**TASK PROMPT:** All records below are to be transcribed exactly, with every picture left out.

Screenshot and code edit data

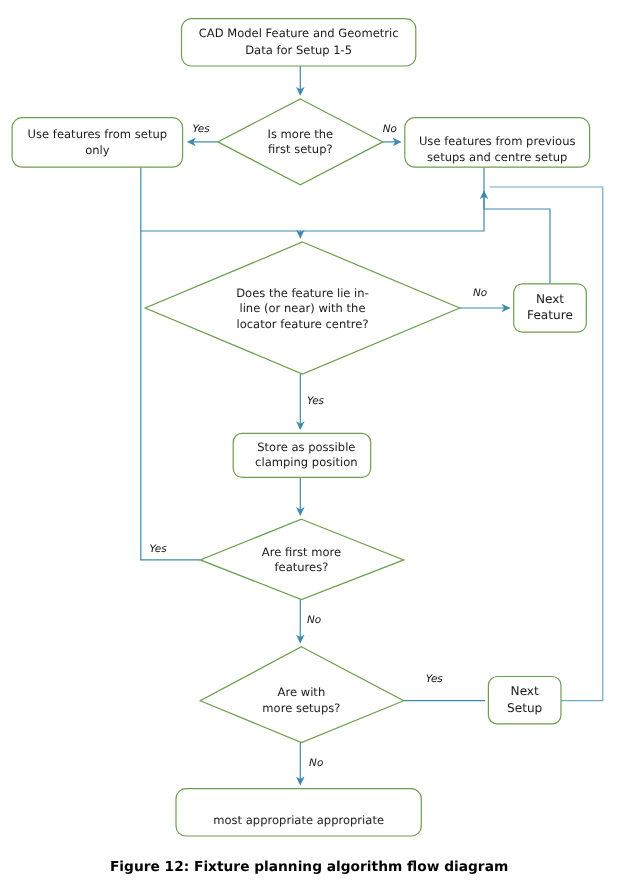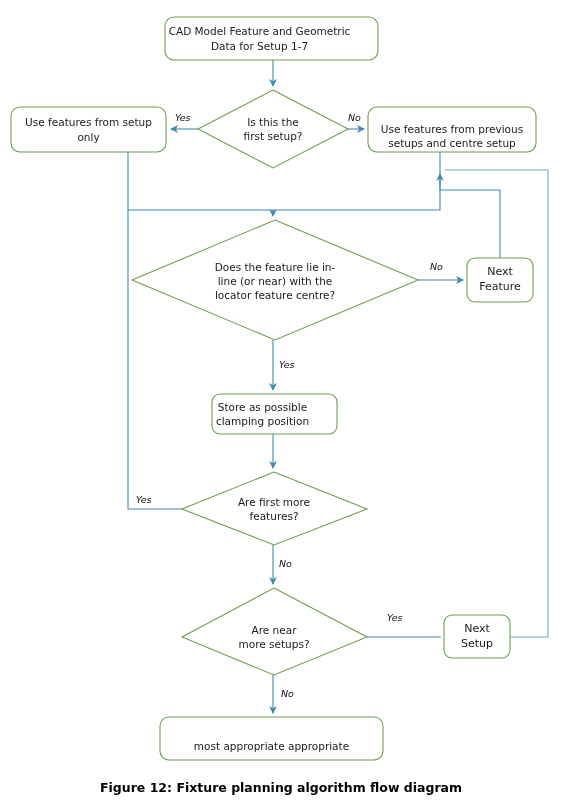--- a/index.html
+++ b/index.html
@@ -76,30 +76,30 @@
     <polygon points="275,220 418,280 275,340 132,280"></polygon>
     <rect x="467" y="258" width="66" height="44" rx="8" ry="8"></rect>
     <rect x="212" y="394" width="125" height="40" rx="8" ry="8"></rect>
     <polygon points="274,472 367,509 274,545 182,509"></polygon>
     <polygon points="274,588 367,637 274,675 182,637"></polygon>
     <rect x="444" y="615" width="66" height="43" rx="8" ry="8"></rect>
     <rect x="160" y="717" width="223" height="43" rx="9" ry="9"></rect>
   </g>
 </svg>
 
-<div class="node-label box-label" style="left:156px;top:17px;width:207px;height:43px;">
+<div class="node-label box-label" style="left:168px;top:17px;width:207px;height:43px;">
   <span>
     <span>CAD Model Feature and Geometric</span><br>
-    <span>Data for Setup 1-7</span>
+    <span>Data for Setup 1-5</span>
   </span>
 </div>
 
 <div class="node-label diamond-label" style="left:213px;top:106px;width:120px;height:46px;">
   <span>
-    <span>Is this the</span><br>
+    <span>Is more the</span><br>
     <span>first setup?</span>
   </span>
 </div>
 
 <div class="node-label box-label" style="left:14px;top:107px;width:149px;height:45px;">
   <span>
     <span>Use features from setup</span><br>
     <span>only</span>
   </span>
 </div>
@@ -119,37 +119,37 @@
   </span>
 </div>
 
 <div class="node-label small-box-label" style="left:467px;top:258px;width:66px;height:44px;">
   <span>
     <span>Next</span><br>
     <span>Feature</span>
   </span>
 </div>
 
-<div class="node-label box-label" style="left:200px;top:394px;width:125px;height:40px;">
+<div class="node-label box-label" style="left:216px;top:394px;width:125px;height:40px;">
   <span>
     <span>Store as possible</span><br>
     <span>clamping position</span>
   </span>
 </div>
 
 <div class="node-label diamond-label" style="left:209px;top:486px;width:130px;height:46px;">
   <span>
     <span>Are first more</span><br>
     <span>features?</span>
   </span>
 </div>
 
 <div class="node-label diamond-label" style="left:209px;top:614px;width:130px;height:46px;">
   <span>
-    <span>Are near</span><br>
+    <span>Are with</span><br>
     <span>more setups?</span>
   </span>
 </div>
 
 <div class="node-label small-box-label" style="left:444px;top:615px;width:66px;height:43px;">
   <span>
     <span>Next</span><br>
     <span>Setup</span>
   </span>
 </div>

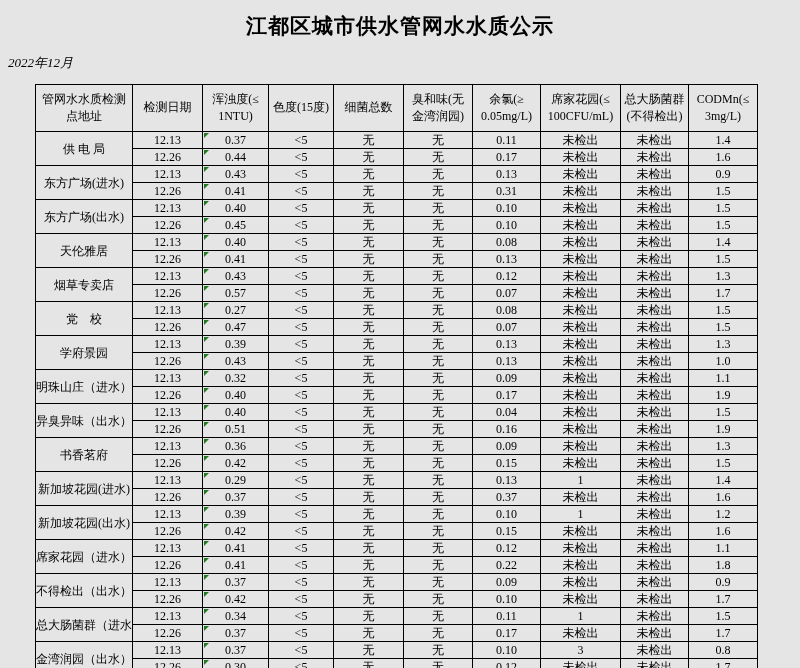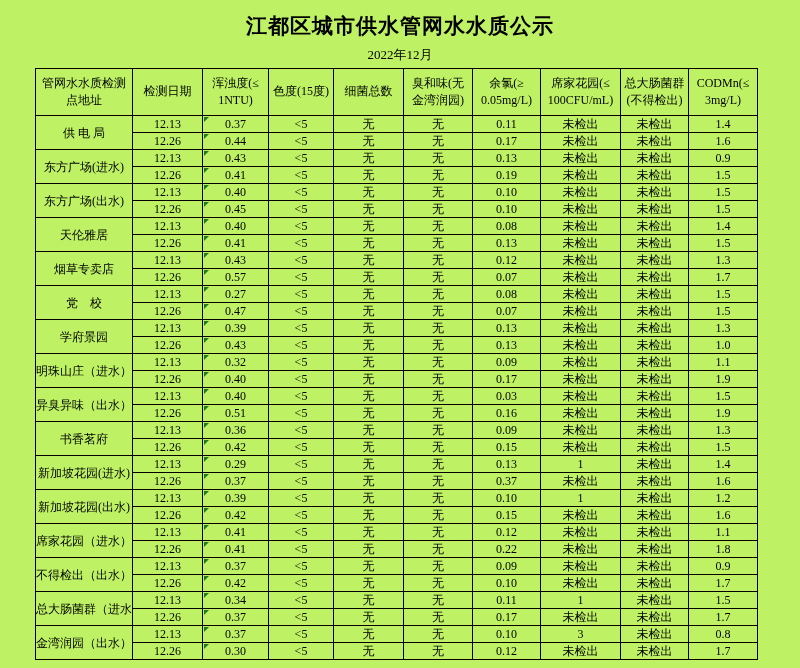--- a/index.html
+++ b/index.html
@@ -1,26 +1,26 @@
 <!DOCTYPE html>
 <html><head>
 <meta charset="utf-8">
 <style>
   html,body{margin:0;padding:0;background:#fff;}
   .page{
-    position:relative;width:800px;height:668px;background:#bef264;overflow:hidden;
+    position:relative;width:800px;height:668px;background:#e5e5e5;overflow:hidden;
     font-family:"Liberation Serif","DejaVu Serif",serif;color:#000;
   }
   .title{
     margin:0;padding-top:12px;text-align:center;
     font-size:21px;font-weight:bold;letter-spacing:1px;
   }
   .subtitle{
-    margin:0;padding-top:6px;padding-bottom:4px;text-align:center;
-    font-size:13px;font-weight:normal;
+    margin:8px;padding-top:6px;padding-bottom:4px;
+    font-size:13px;font-weight:normal;font-style:italic;
   }
   table.wq{
     margin-left:35px;width:722px;border-collapse:collapse;table-layout:fixed;
   }
   table.wq th, table.wq td{
     border:1px solid #000;text-align:center;vertical-align:middle;
     padding:0;overflow:hidden;
   }
   table.wq th{
     height:46px;font-size:12px;font-weight:normal;line-height:1.45;
@@ -112,21 +112,21 @@
           <td>未检出</td>
           <td>未检出</td>
           <td>0.9</td>
         </tr>
         <tr>
           <td>12.26</td>
           <td class="turb"><span class="tri"></span>0.41</td>
           <td>&lt;5</td>
           <td>无</td>
           <td>无</td>
-          <td>0.19</td>
+          <td>0.31</td>
           <td>未检出</td>
           <td>未检出</td>
           <td>1.5</td>
         </tr>
         <tr>
           <td rowspan="2" class="loc">东方广场(出水)</td>
           <td>12.13</td>
           <td class="turb"><span class="tri"></span>0.40</td>
           <td>&lt;5</td>
           <td>无</td>
@@ -262,21 +262,21 @@
           <td>未检出</td>
           <td>1.9</td>
         </tr>
         <tr>
           <td rowspan="2" class="loc">异臭异味（出水）</td>
           <td>12.13</td>
           <td class="turb"><span class="tri"></span>0.40</td>
           <td>&lt;5</td>
           <td>无</td>
           <td>无</td>
-          <td>0.03</td>
+          <td>0.04</td>
           <td>未检出</td>
           <td>未检出</td>
           <td>1.5</td>
         </tr>
         <tr>
           <td>12.26</td>
           <td class="turb"><span class="tri"></span>0.51</td>
           <td>&lt;5</td>
           <td>无</td>
           <td>无</td>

**TASK OUTPUT:**
--- a/index.html
+++ b/index.html
@@ -76,30 +76,30 @@
     <polygon points="275,220 418,280 275,340 132,280"></polygon>
     <rect x="467" y="258" width="66" height="44" rx="8" ry="8"></rect>
     <rect x="212" y="394" width="125" height="40" rx="8" ry="8"></rect>
     <polygon points="274,472 367,509 274,545 182,509"></polygon>
     <polygon points="274,588 367,637 274,675 182,637"></polygon>
     <rect x="444" y="615" width="66" height="43" rx="8" ry="8"></rect>
     <rect x="160" y="717" width="223" height="43" rx="9" ry="9"></rect>
   </g>
 </svg>
 
-<div class="node-label box-label" style="left:156px;top:17px;width:207px;height:43px;">
+<div class="node-label box-label" style="left:168px;top:17px;width:207px;height:43px;">
   <span>
     <span>CAD Model Feature and Geometric</span><br>
-    <span>Data for Setup 1-7</span>
+    <span>Data for Setup 1-5</span>
   </span>
 </div>
 
 <div class="node-label diamond-label" style="left:213px;top:106px;width:120px;height:46px;">
   <span>
-    <span>Is this the</span><br>
+    <span>Is more the</span><br>
     <span>first setup?</span>
   </span>
 </div>
 
 <div class="node-label box-label" style="left:14px;top:107px;width:149px;height:45px;">
   <span>
     <span>Use features from setup</span><br>
     <span>only</span>
   </span>
 </div>
@@ -119,37 +119,37 @@
   </span>
 </div>
 
 <div class="node-label small-box-label" style="left:467px;top:258px;width:66px;height:44px;">
   <span>
     <span>Next</span><br>
     <span>Feature</span>
   </span>
 </div>
 
-<div class="node-label box-label" style="left:200px;top:394px;width:125px;height:40px;">
+<div class="node-label box-label" style="left:216px;top:394px;width:125px;height:40px;">
   <span>
     <span>Store as possible</span><br>
     <span>clamping position</span>
   </span>
 </div>
 
 <div class="node-label diamond-label" style="left:209px;top:486px;width:130px;height:46px;">
   <span>
     <span>Are first more</span><br>
     <span>features?</span>
   </span>
 </div>
 
 <div class="node-label diamond-label" style="left:209px;top:614px;width:130px;height:46px;">
   <span>
-    <span>Are near</span><br>
+    <span>Are with</span><br>
     <span>more setups?</span>
   </span>
 </div>
 
 <div class="node-label small-box-label" style="left:444px;top:615px;width:66px;height:43px;">
   <span>
     <span>Next</span><br>
     <span>Setup</span>
   </span>
 </div>

--- a/index.html
+++ b/index.html
@@ -1,26 +1,26 @@
 <!DOCTYPE html>
 <html><head>
 <meta charset="utf-8">
 <style>
   html,body{margin:0;padding:0;background:#fff;}
   .page{
-    position:relative;width:800px;height:668px;background:#bef264;overflow:hidden;
+    position:relative;width:800px;height:668px;background:#e5e5e5;overflow:hidden;
     font-family:"Liberation Serif","DejaVu Serif",serif;color:#000;
   }
   .title{
     margin:0;padding-top:12px;text-align:center;
     font-size:21px;font-weight:bold;letter-spacing:1px;
   }
   .subtitle{
-    margin:0;padding-top:6px;padding-bottom:4px;text-align:center;
-    font-size:13px;font-weight:normal;
+    margin:8px;padding-top:6px;padding-bottom:4px;
+    font-size:13px;font-weight:normal;font-style:italic;
   }
   table.wq{
     margin-left:35px;width:722px;border-collapse:collapse;table-layout:fixed;
   }
   table.wq th, table.wq td{
     border:1px solid #000;text-align:center;vertical-align:middle;
     padding:0;overflow:hidden;
   }
   table.wq th{
     height:46px;font-size:12px;font-weight:normal;line-height:1.45;
@@ -112,21 +112,21 @@
           <td>未检出</td>
           <td>未检出</td>
           <td>0.9</td>
         </tr>
         <tr>
           <td>12.26</td>
           <td class="turb"><span class="tri"></span>0.41</td>
           <td>&lt;5</td>
           <td>无</td>
           <td>无</td>
-          <td>0.19</td>
+          <td>0.31</td>
           <td>未检出</td>
           <td>未检出</td>
           <td>1.5</td>
         </tr>
         <tr>
           <td rowspan="2" class="loc">东方广场(出水)</td>
           <td>12.13</td>
           <td class="turb"><span class="tri"></span>0.40</td>
           <td>&lt;5</td>
           <td>无</td>
@@ -262,21 +262,21 @@
           <td>未检出</td>
           <td>1.9</td>
         </tr>
         <tr>
           <td rowspan="2" class="loc">异臭异味（出水）</td>
           <td>12.13</td>
           <td class="turb"><span class="tri"></span>0.40</td>
           <td>&lt;5</td>
           <td>无</td>
           <td>无</td>
-          <td>0.03</td>
+          <td>0.04</td>
           <td>未检出</td>
           <td>未检出</td>
           <td>1.5</td>
         </tr>
         <tr>
           <td>12.26</td>
           <td class="turb"><span class="tri"></span>0.51</td>
           <td>&lt;5</td>
           <td>无</td>
           <td>无</td>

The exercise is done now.